4.26.2012

Thursday 4.26.12

Despite being more sore than I should be from yesterday's run I did the following....

Warm Ups:
- 500m Row
- Dynamic Mobility Drills
- Samson Stretch

Strength Work:
Overhead Squats 1 rep max:
- 45x6
95x4
135x2
185x1
225x1
230x1
235x1
240x1
245x1
250x1
255x0

I went up in very small increments today because I had no idea what I was going to be capable of, since it's been many many months since I tested my 1rm.  I probably could have lifted 5-10 more pounds had I known my goal weight and went right for it, rather than wasting energy and strength working up over so many sets.

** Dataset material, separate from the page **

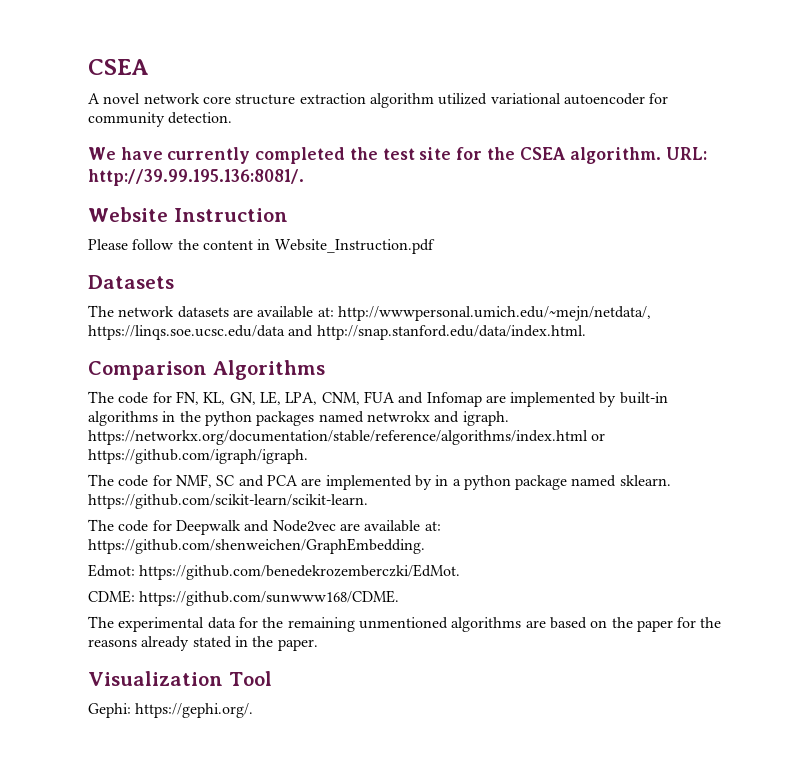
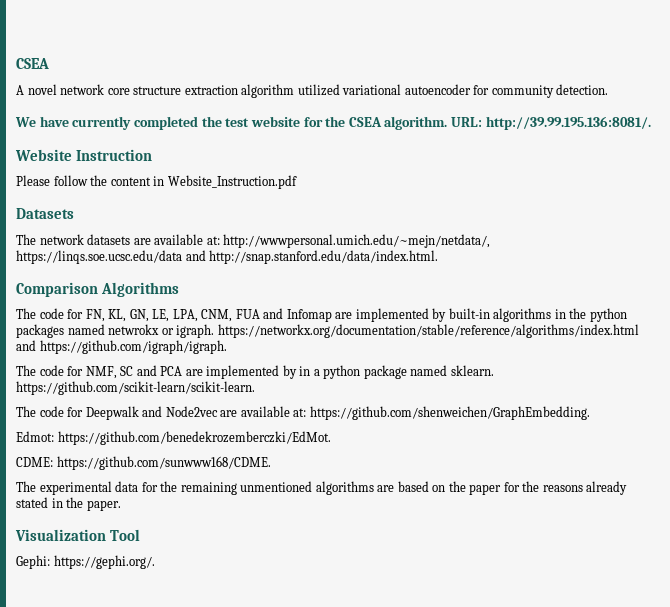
[419,147,452,160] site -> [250,116,300,127] website
[434,411,460,423] and -> [161,328,174,335] or
[591,433,606,441] or -> [16,340,36,351] and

In between sets of squats I did:
- 5 reps of toes to bar, knees to elbows, and knees to bar in various combinations
- 5 GHD Back Extensions
- 50 jump rope single unders

Conditioning:
10-9-8-7-6-5-4-3-2-1 reps for time of:
- Overhead Squat @ 145 (snatched from the floor to start each set)
- Bar Dips
- Box Jumps @ 24"
Time:  16:49.

The dips wrecked my shoulders and triceps which, as it turns out, makes holding the bar overhead for overhead squats very difficult.  This was also my first conditioning circuit in over two weeks, so I can tell I have some ground to make up.